Dr. Amenyogbe’s research interests centre around the concept of host resilience. Simply put, the paradigm that the outcome of an infection, or the response to a vaccination depends not only on the infectious microbe or type of vaccine, but on the immune fitness of the host that receives it. With this, the translational focus of her research program is to improve host immune fitness to increase resilience to a wide range of potential infections at once. Her focus is on vulnerable populations that disproportionately suffer from infectious death. Specifically, this includes pregnancy and the newborn period, and in low-income settings where vulnerable populations are most likely to suffer from infectious disease.

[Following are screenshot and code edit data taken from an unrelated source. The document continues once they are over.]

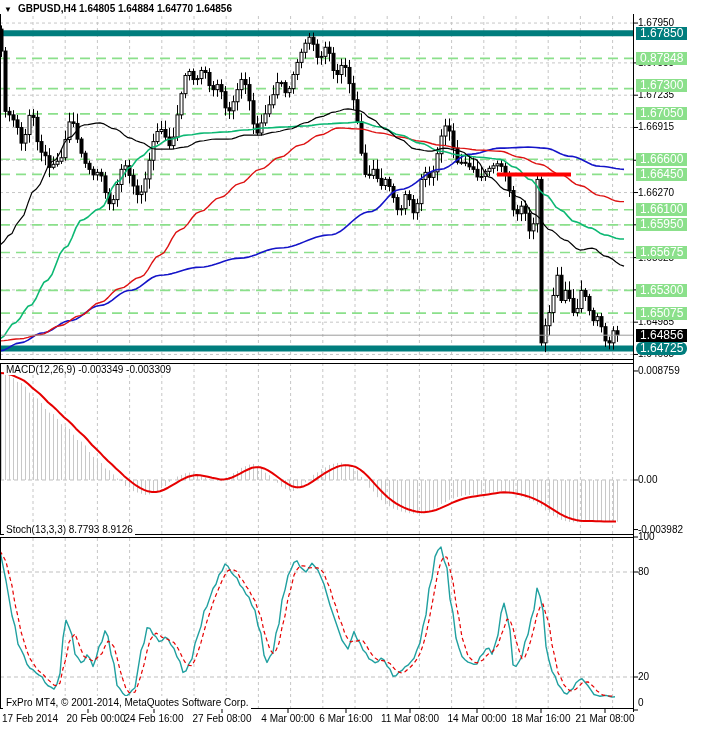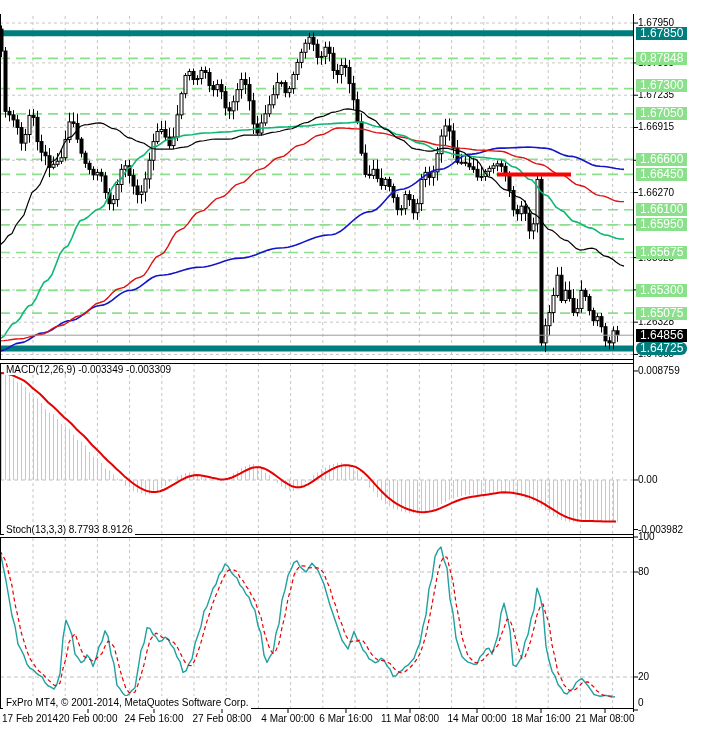--- a/index.html
+++ b/index.html
@@ -619,6 +619,7 @@
       <line x1="605" y1="709" x2="605" y2="713" stroke="#000"></line>
     </svg>
 
+  <div class="lbl" id="title-bar"><span class="arrow">▼</span><span>GBPUSD,H4 1.64805 1.64884 1.64770 1.64856</span></div>
 
   <div class="lbl ind-label" style="left:4px;top:364px;">MACD(12,26,9) -0.003349 -0.003309</div>
   <div class="lbl ind-label" style="left:4px;top:524px;">Stoch(13,3,3) 8.7793 8.9126</div>

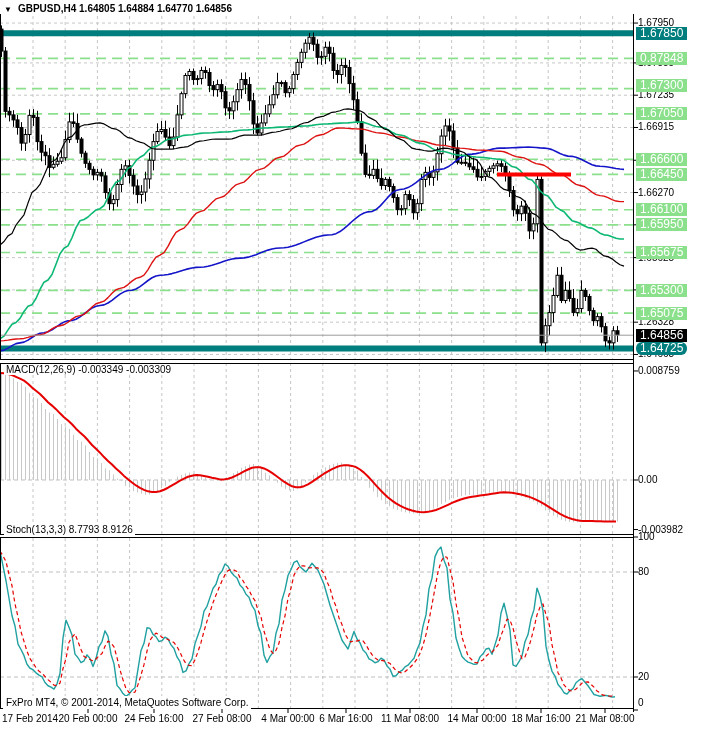--- a/index.html
+++ b/index.html
@@ -636,7 +636,7 @@
       <div class="pl" style="top: 218.826px;">1.65950</div>
       <div class="pl" style="top: 251.613px;">1.65625</div>
       <div class="pl" style="top: 283.896px;">1.65305</div>
-      <div class="pl" style="top: 316.178px;">1.26328</div>
+      <div class="pl" style="top: 316.178px;">1.64985</div>
       <div class="pl" style="top: 348.46px;">1.64665</div>
       <div class="pl" style="top: 364.978px;">0.008759</div>
       <div class="pl" style="top: 473.987px;">0.00</div>

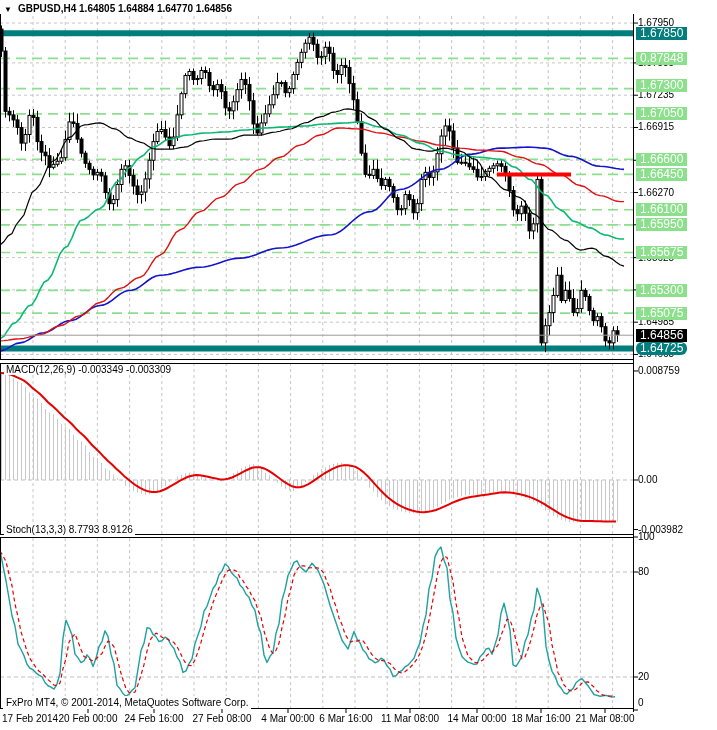--- a/index.html
+++ b/index.html
@@ -661,7 +661,7 @@
     </div>
   <div id="time-layer">
       <div class="tlabel left" style="left: 2px;">17 Feb 2014</div>
-      <div class="tlabel" style="left: 88px;">20 Feb 00:00</div>
+      <div class="tlabel" style="left: 96px;">20 Feb 00:00</div>
       <div class="tlabel" style="left: 154px;">24 Feb 16:00</div>
       <div class="tlabel" style="left: 222px;">27 Feb 08:00</div>
       <div class="tlabel" style="left: 288px;">4 Mar 00:00</div>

To accomplish this, Amenyogbe uses animal models combined with mining big data from human studies. Her program aims to better understand how our microbial environment, or gut microbiome, impacts on our immune fitness. Her previous work identified correlations between the gut microbiome and systemic immunity in children around the world that may hold the clue to improve outcome of infection or vaccination.

Her research also includes the non-specific, or pathogen-agnostic effects of vaccines. This involves understanding broad effects that vaccines have on host immunity unrelated to their impact on pathogen-specific immunity. For example, Amenyogbe’s previous research showed how BCG, the vaccine against tuberculosis, reduces risk to die from newborn sepsis within days of being given.

Amenyogbe currently mentors one Master’s and one PhD student, serves for the Telethon Kids Institute Early-Mid Career Researcher Council, and teaches the basics of R programming to her scientific community.